Originally Posted by *Carlyn* 
I am finding it increasingly harder to find clothes, especially bottoms, to fit me. Here in Canada, about the only store I have found bottoms to fit at is Suzy Shier, size double zero. I was in the States a few weeks ago, and the only store where I found jeans and other bottoms that fit was Aeropostale. The double zero regular length fit me at the waist and bum, and I was so excited! But the length was too short for me. I'm 5'5". I may order online from them, and get a long length. I am just resisting the shipping and international fees!

For pajamas, I usually find that they fit me better, since I can find ones that have elastic waists and drawstrings. I just cinch them tight! Any pajamas I have tried on at La Senza are too short for me...they might be just right for you!

Any other store ideas for me to look at, ladies? Most stores seem to start at jeans/pants size 24, but I need smaller than that.

Thanks for the idea, I've never heard of La Senza but some of that stuff looks cute. The size chart says an XS is a 36-37" hip. I just measured mine and they are 30". Think I'd be able to cinch them 6-7"? I also need about a 28" inseam.

For jeans, honestly I think one of the easiest things to do is find a place that does tailoring. I recently found some at the Buckle, and they do tailoring for free when you buy their jeans. Nordstrom's or Macy's would tailor stuff too. I don't know what you all have in Canada though either so maybe this is no help at all. Another thing I have been trying is typing my measurements into google along with the words "pants" or "pajamas" and I'm sort of finding some stuff.

This is pretty expensive.. but this store has 23's. It might be cheaper to just buy a 24 in a cheaper brand and get them tailored, right?

http://frankiebstore.mwrc.net/en/pro...oduct_id=37015

Another site: http://www.bluefly.com/Designer-Jean...141m6/list.fly

I've also heard Guess makes a 23. What size do you need?


----------



## SomethingAnonymous

I second this:

If anyone has any suggestions on quick, healthy high-calorie snacks, I'd love to hear them!

I am so tired of feeling hungry all the time.
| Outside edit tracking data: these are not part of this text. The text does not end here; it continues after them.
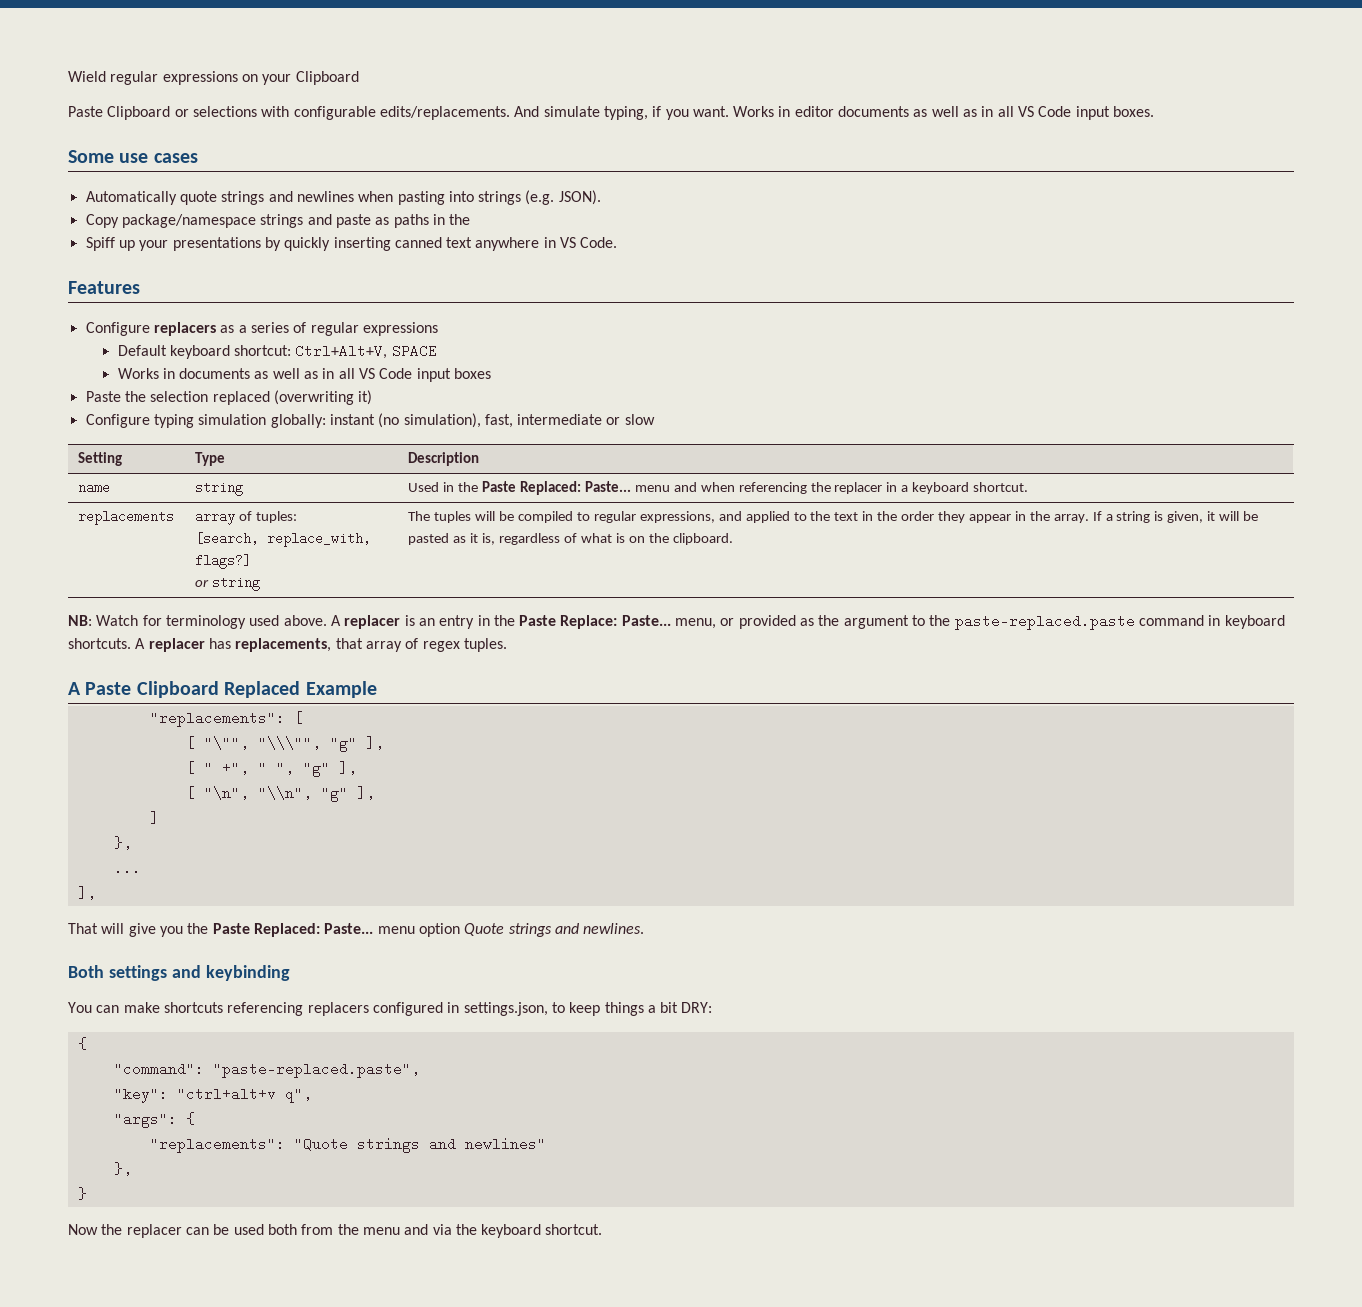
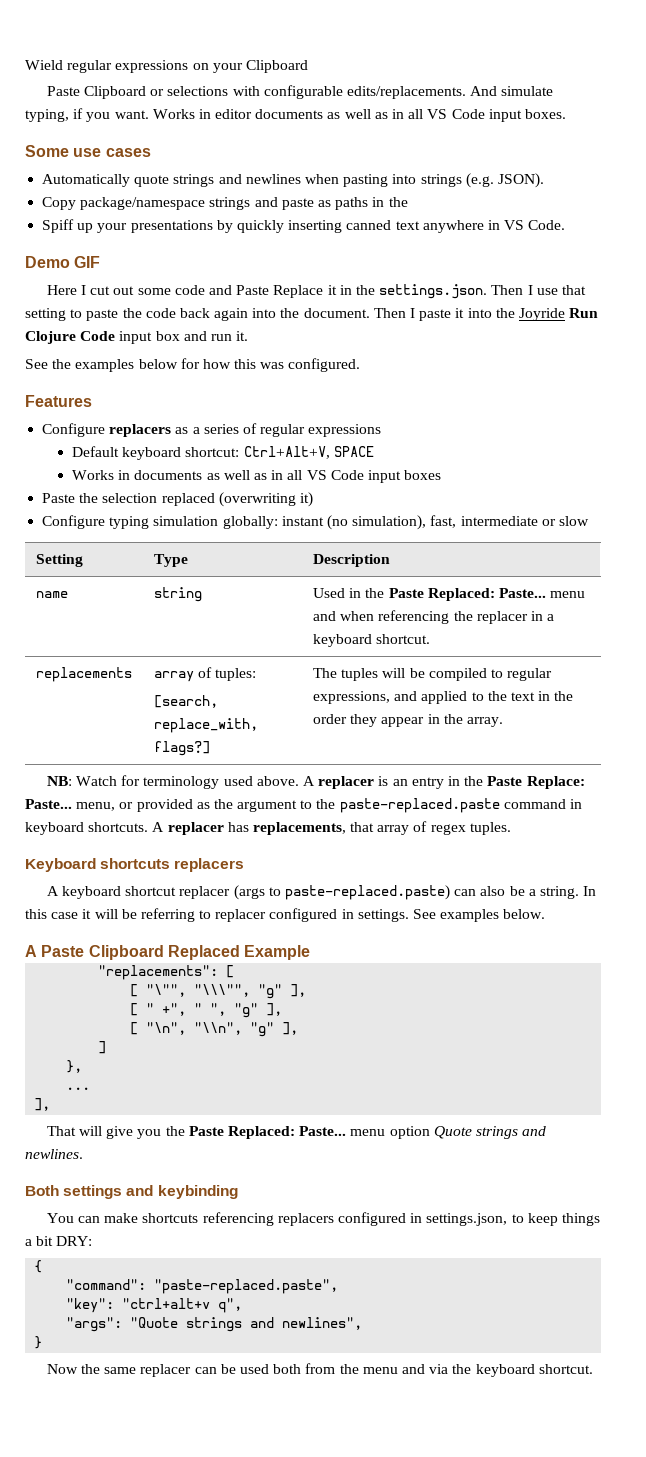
(618, 242) none -> [25,256,101,268] [46,284,586,299] [25,308,599,321] [25,331,249,344] [25,358,361,372] // Demo GIF // Here I cut out some code and Paste Replace it in the settings.json. Then I use that setting to paste the code back again into the document. Then I paste it into the Joyride Run Clojure Code input box and run it. // See the examples below for how this was configured.
[195,578,261,591] // or string -> (210, 748) none
[1092,511,1259,523] [408,533,733,545] If a string is given, it will be pasted as it is, regardless of what is on the clipboard. -> (503, 722) none
(507, 645) none -> [25,858,245,872] [46,885,597,900] [25,908,546,922] // Keyboard shortcuts replacers // A keyboard shortcut replacer (args to paste-replaced.paste) can also be a string. In this case it will be referring to replacer configured in settings. See examples below.
[185,1112,195,1125] [149,1137,285,1153] { // "replacements": -> (123, 1324) none
[464,1137,546,1151] [113,1162,132,1176] newlines" // }, -> [282,1317,363,1330] newlines",
(123, 1229) none -> [104,1367,137,1374] same

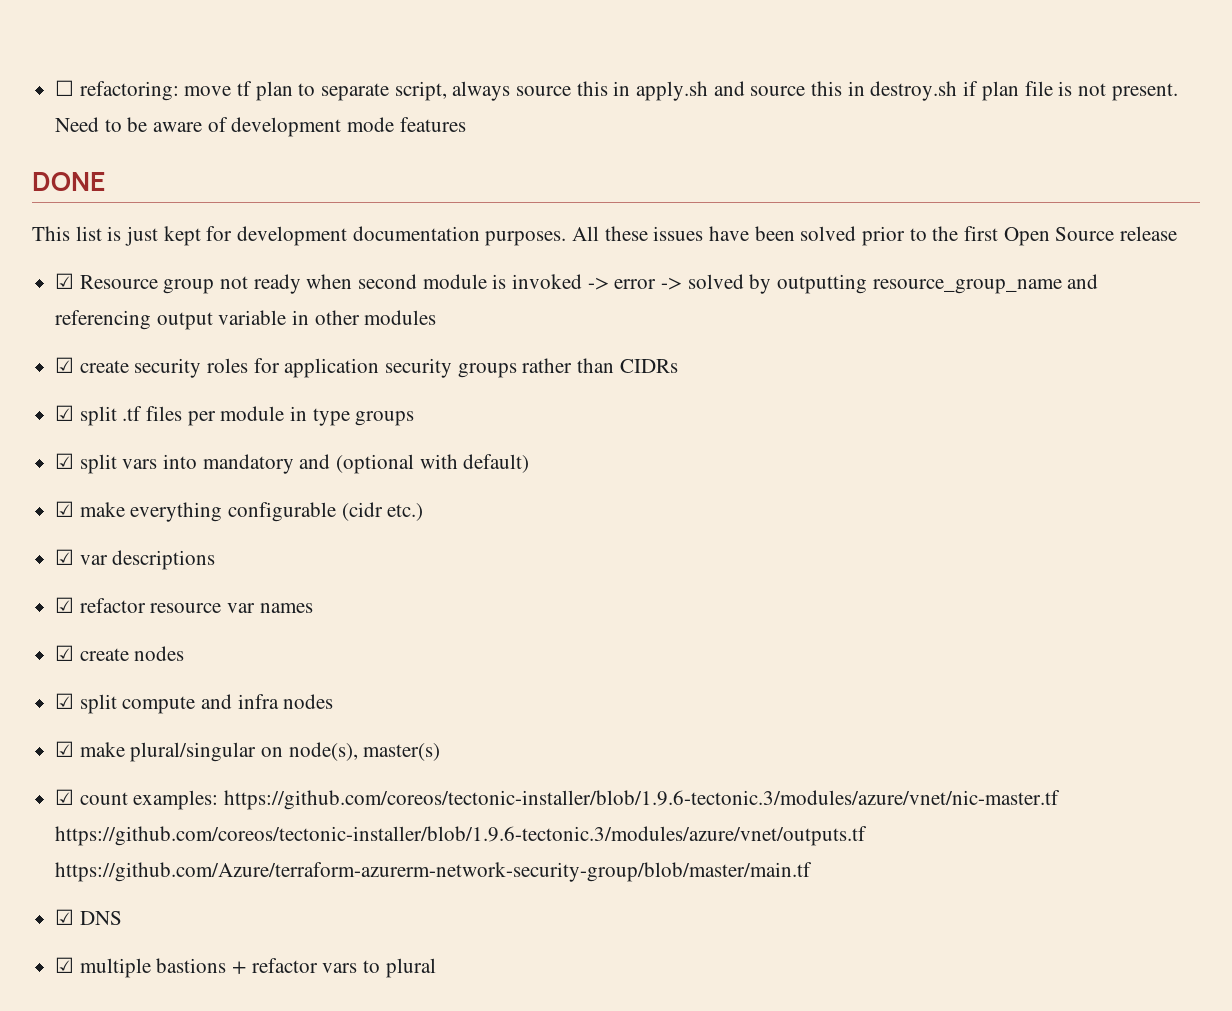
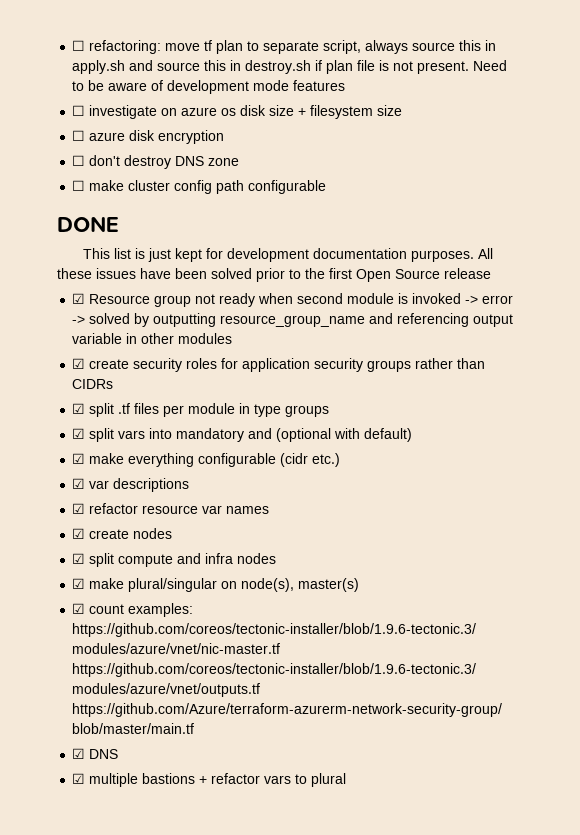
(466, 124) none -> [72,105,403,119] [72,130,225,144] [72,155,240,169] [72,180,327,194] // ☐ investigate on azure os disk size + filesystem size // ☐ azure disk encryption // ☐ don't destroy DNS zone // ☐ make cluster config path configurable

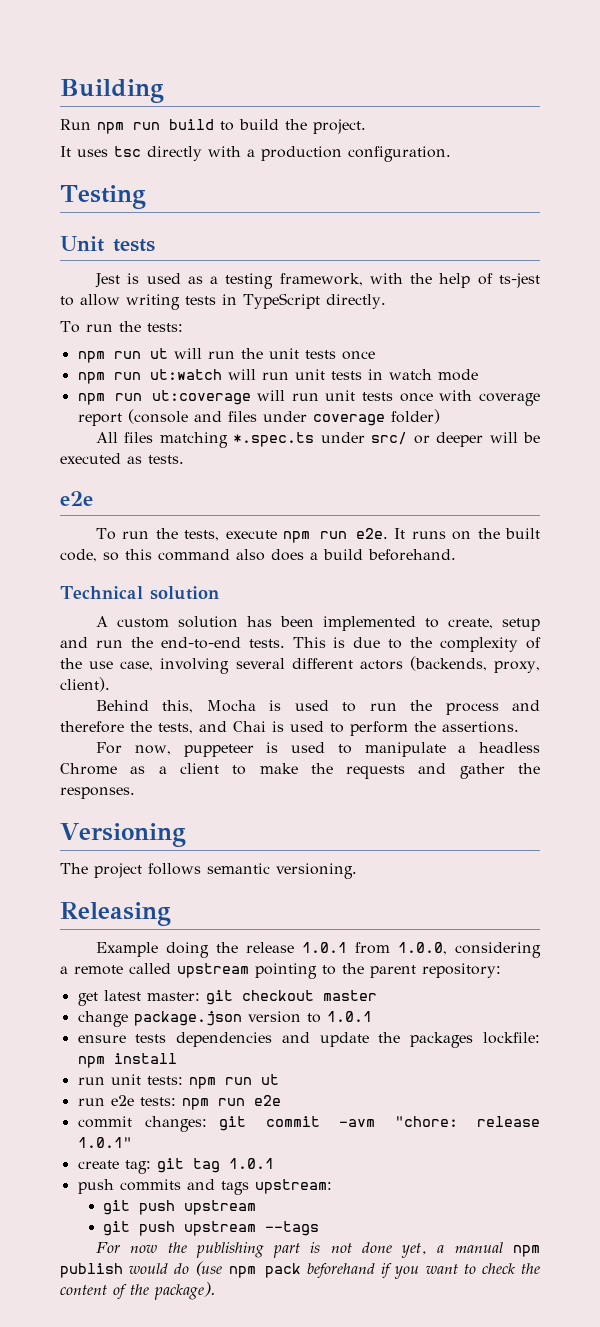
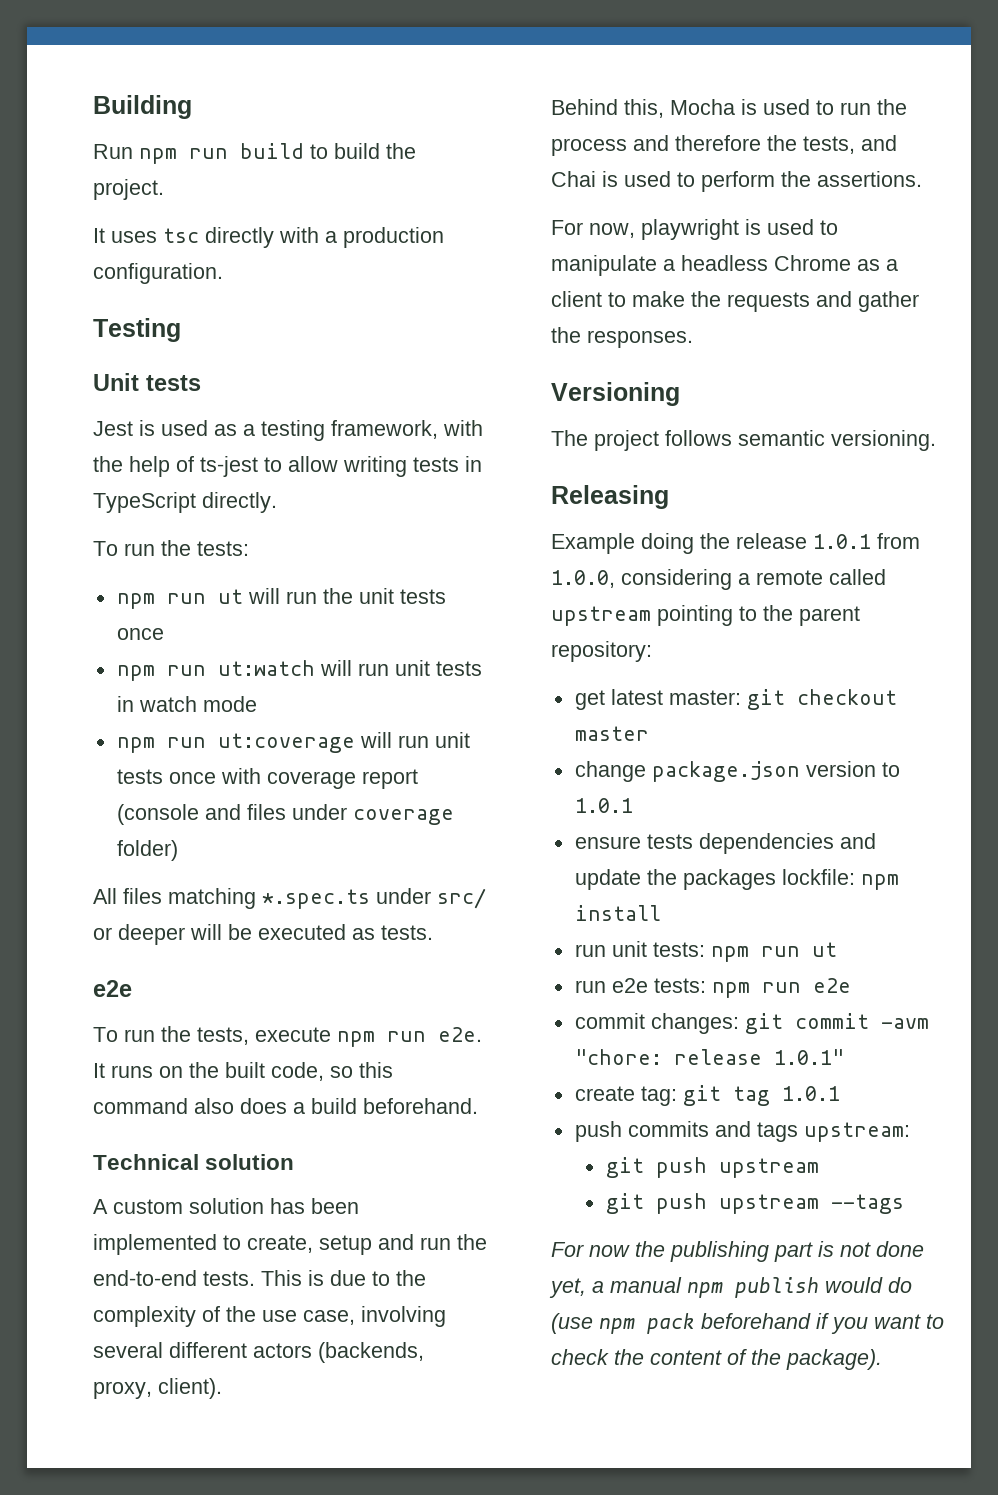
[183,744,254,757] puppeteer -> [641,219,739,240] playwright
I have a 14 month old who is still mostly just nursing. It's making me so hungry. I can't sleep through the night, even if he does, it's just way too long to go without eating.

I'm glad to hear other people say they get all those comments too. Like people saying I don't eat enough. I seriously eat a lot of food.


----------



## lebrbria

Quote:


Originally Posted by *SomethingAnonymous* 
I second this:

If anyone has any suggestions on quick, healthy high-calorie snacks, I'd love to hear them!

I am so tired of feeling hungry all the time. I have a 14 month old who is still mostly just nursing. It's making me so hungry. I can't sleep through the night, even if he does, it's just way too long to go without eating.

I'm glad to hear other people say they get all those comments too. Like people saying I don't eat enough. I seriously eat a lot of food.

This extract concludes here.